**Task item:** For the listing below, count the lines that contain "Pleasant" and report only the number.

**Provided records:**

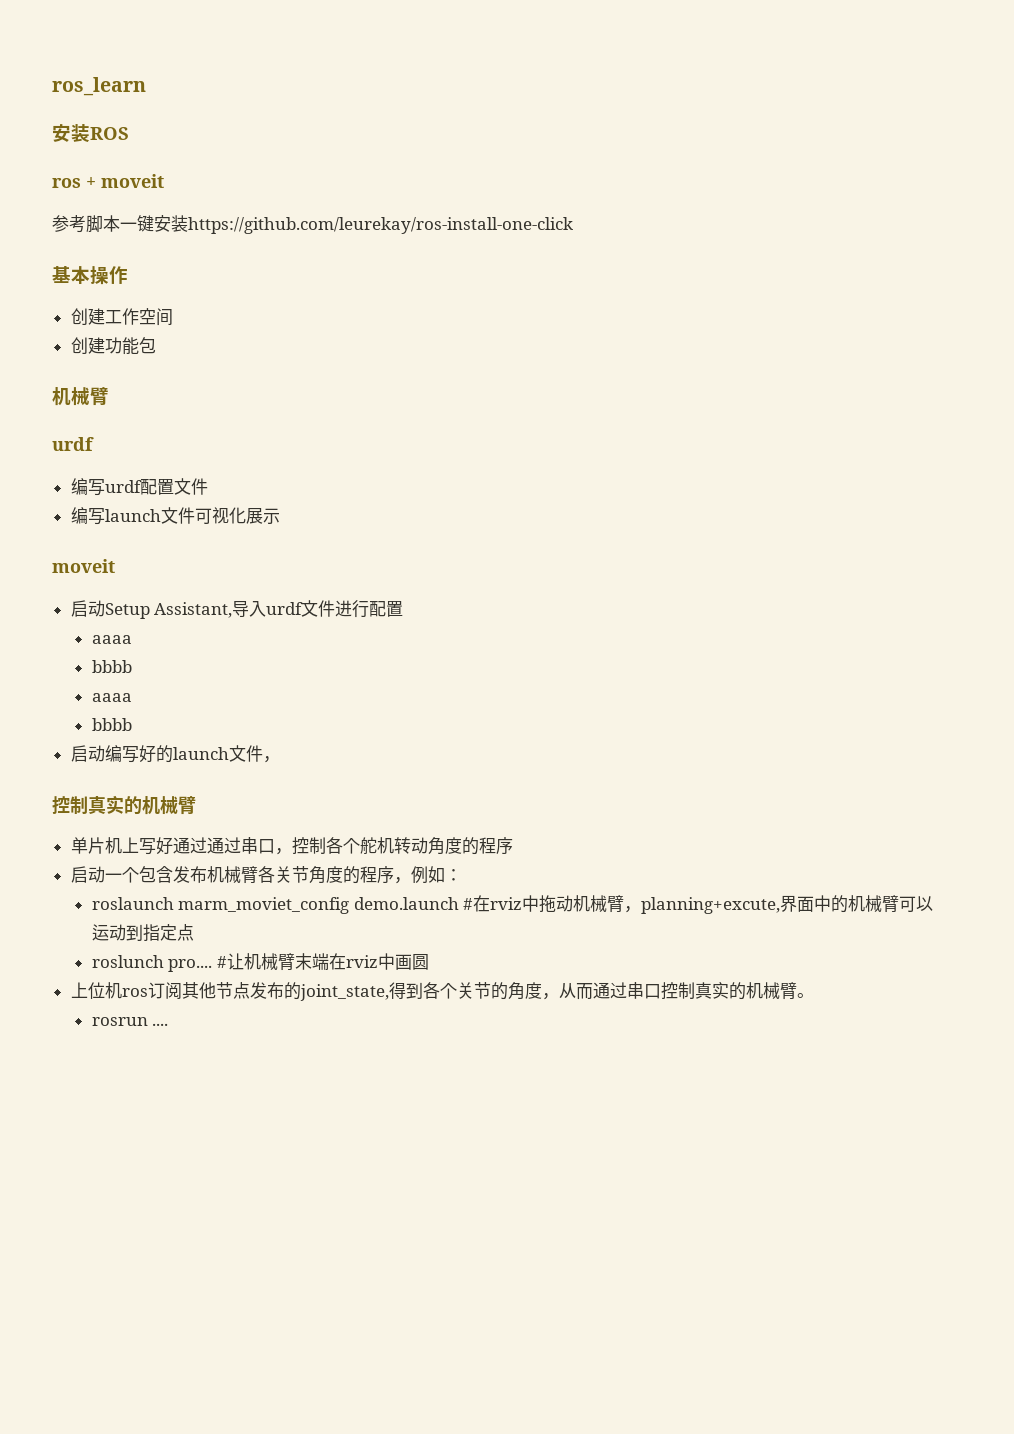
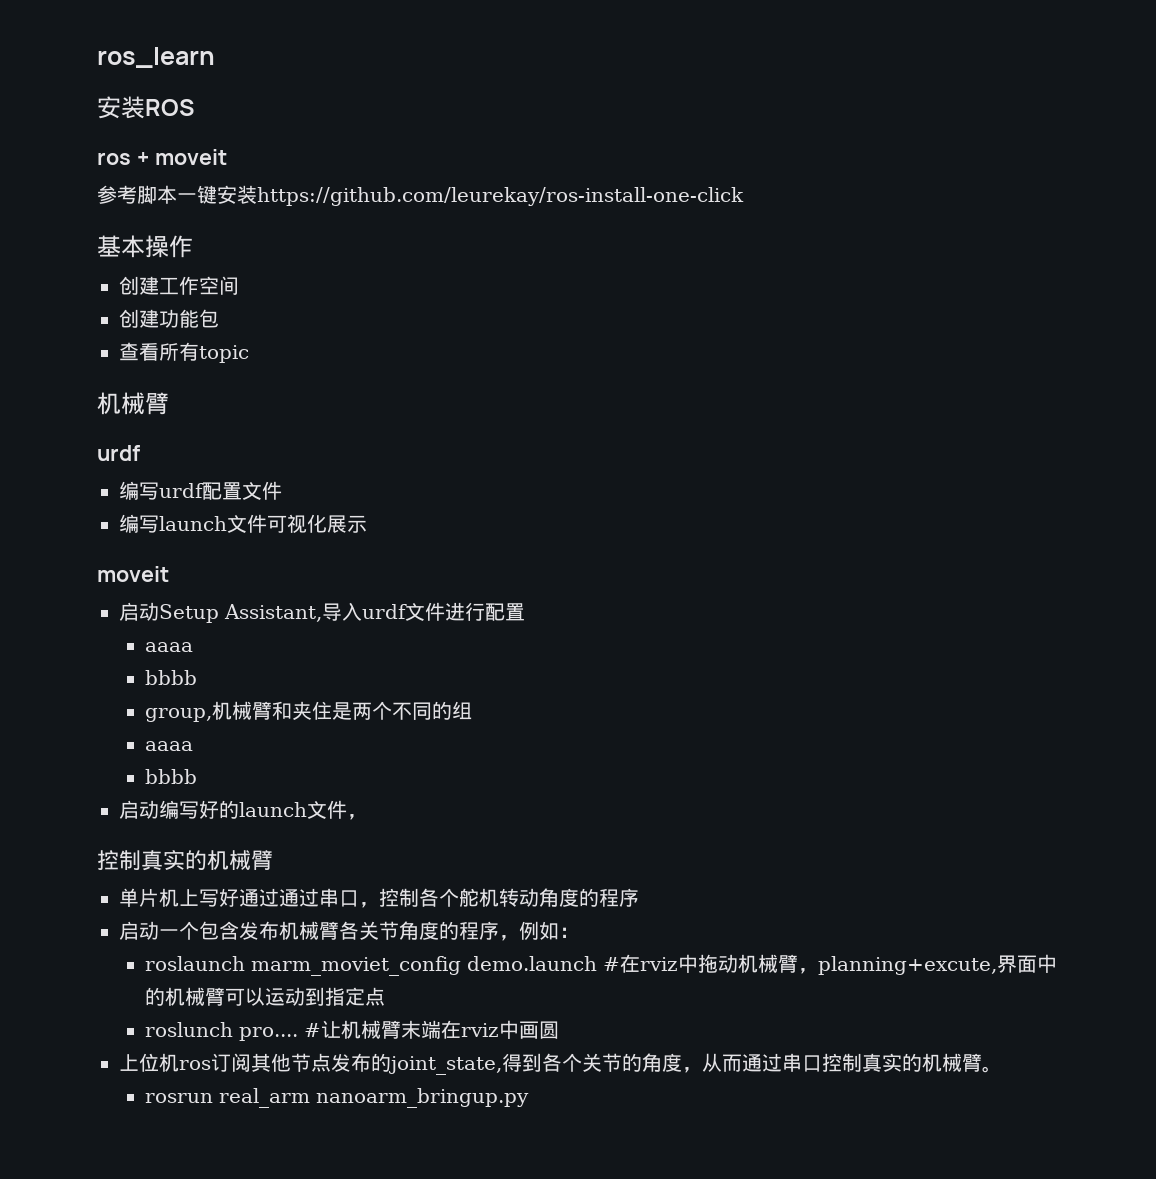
+ 查看所有topic
+ group,机械臂和夹住是两个不同的组
- rosrun ....
+ rosrun real_arm nanoarm_bringup.py

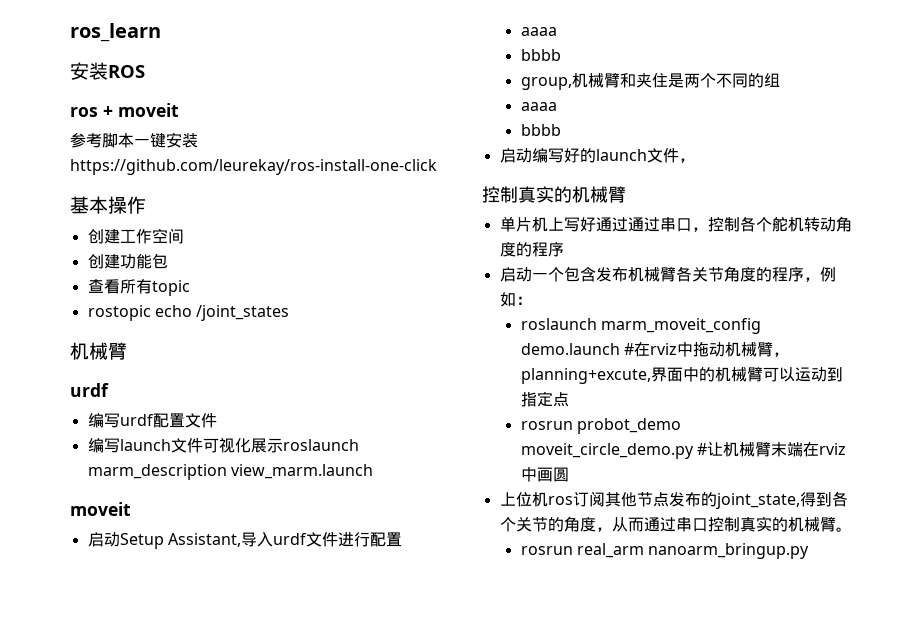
+ rostopic echo /joint_states
- 编写launch文件可视化展示
+ 编写launch文件可视化展示roslaunch marm_description view_marm.launch
- roslaunch marm_moviet_config demo.launch #在rviz中拖动机械臂，planning+excute,界面中的机械臂可以运动到指定点
+ roslaunch marm_moveit_config demo.launch #在rviz中拖动机械臂，planning+excute,界面中的机械臂可以运动到指定点
- roslunch pro.... #让机械臂末端在rviz中画圆
+ rosrun probot_demo moveit_circle_demo.py #让机械臂末端在rviz中画圆

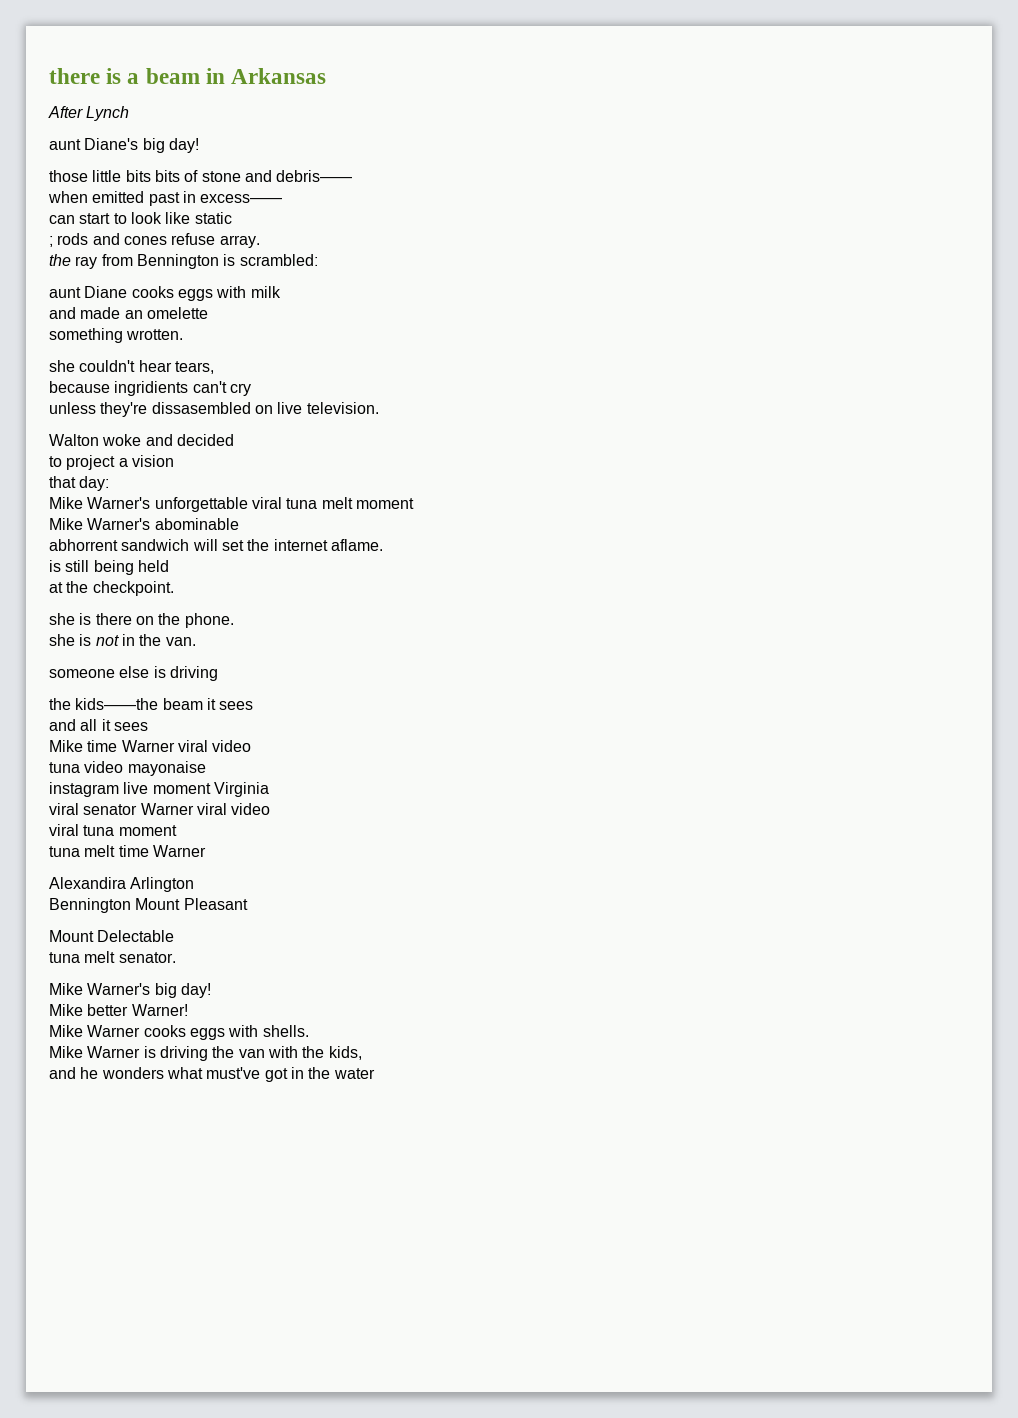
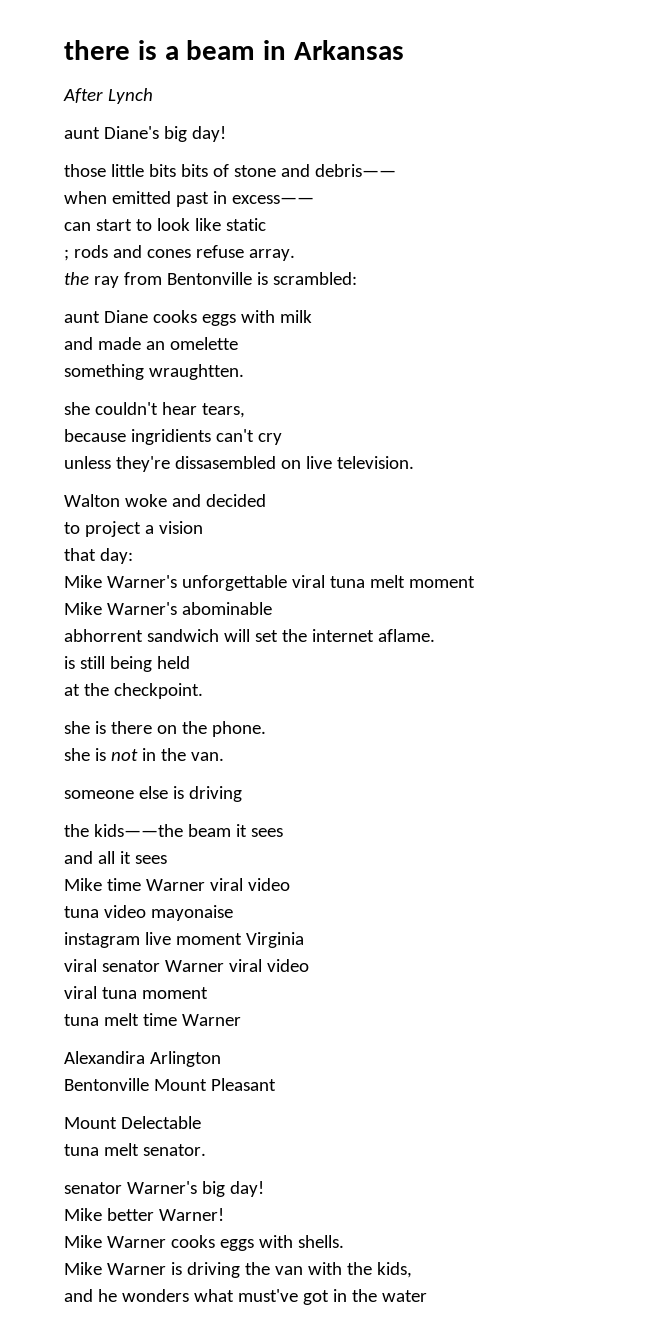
- the ray from Bennington is scrambled:
+ the ray from Bentonville is scrambled:
- something wrotten.
+ something wraughtten.
- Bennington Mount Pleasant
+ Bentonville Mount Pleasant
- Mike Warner's big day!
+ senator Warner's big day!

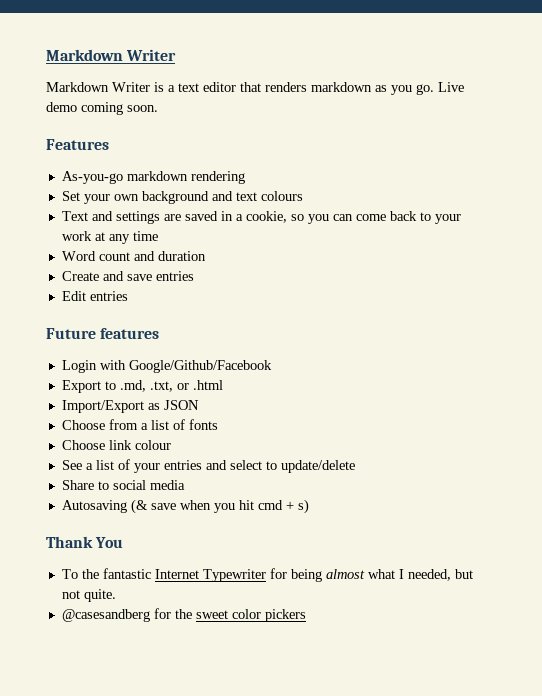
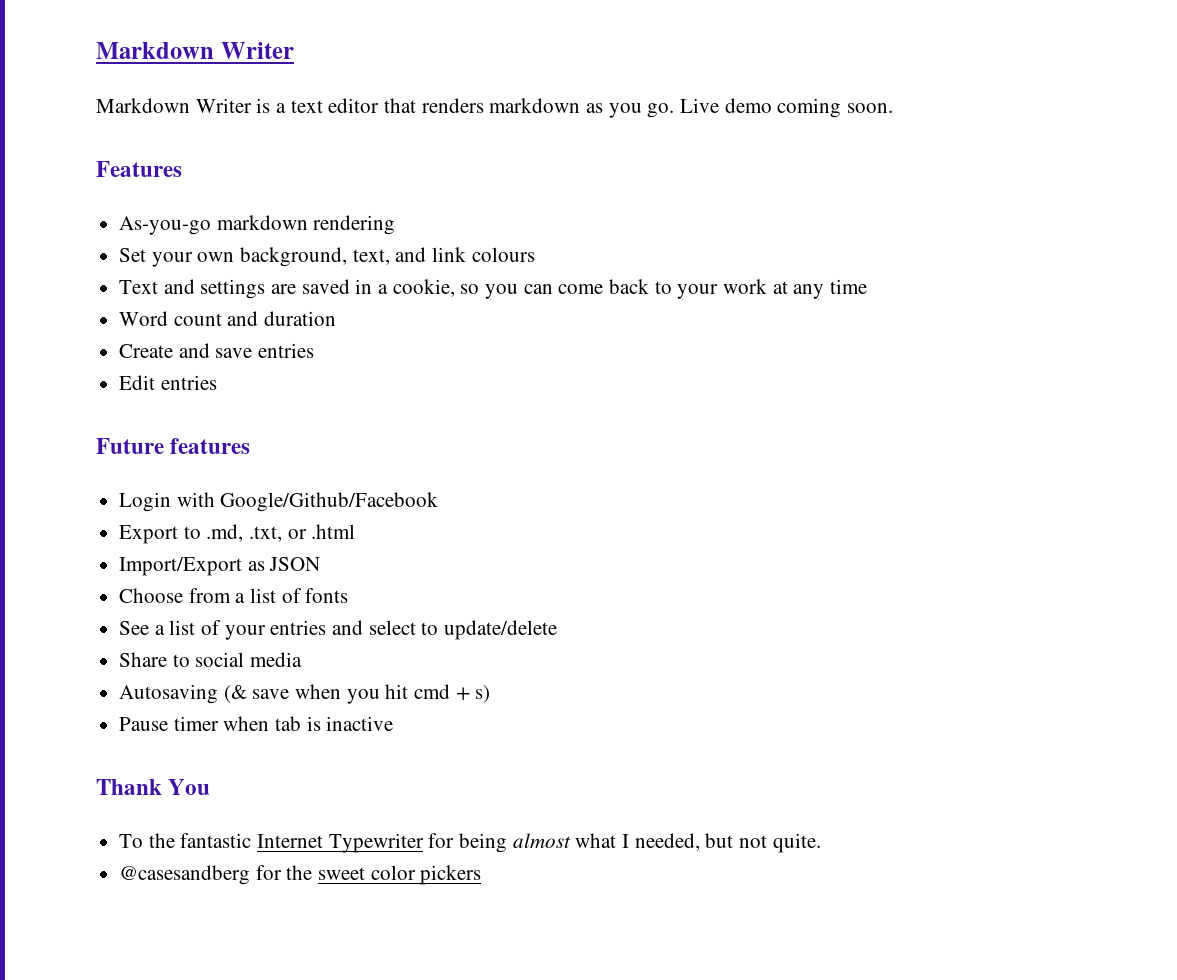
- Set your own background and text colours
+ Set your own background, text, and link colours
- Choose link colour
+ Pause timer when tab is inactive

**Solution to the problem:** 2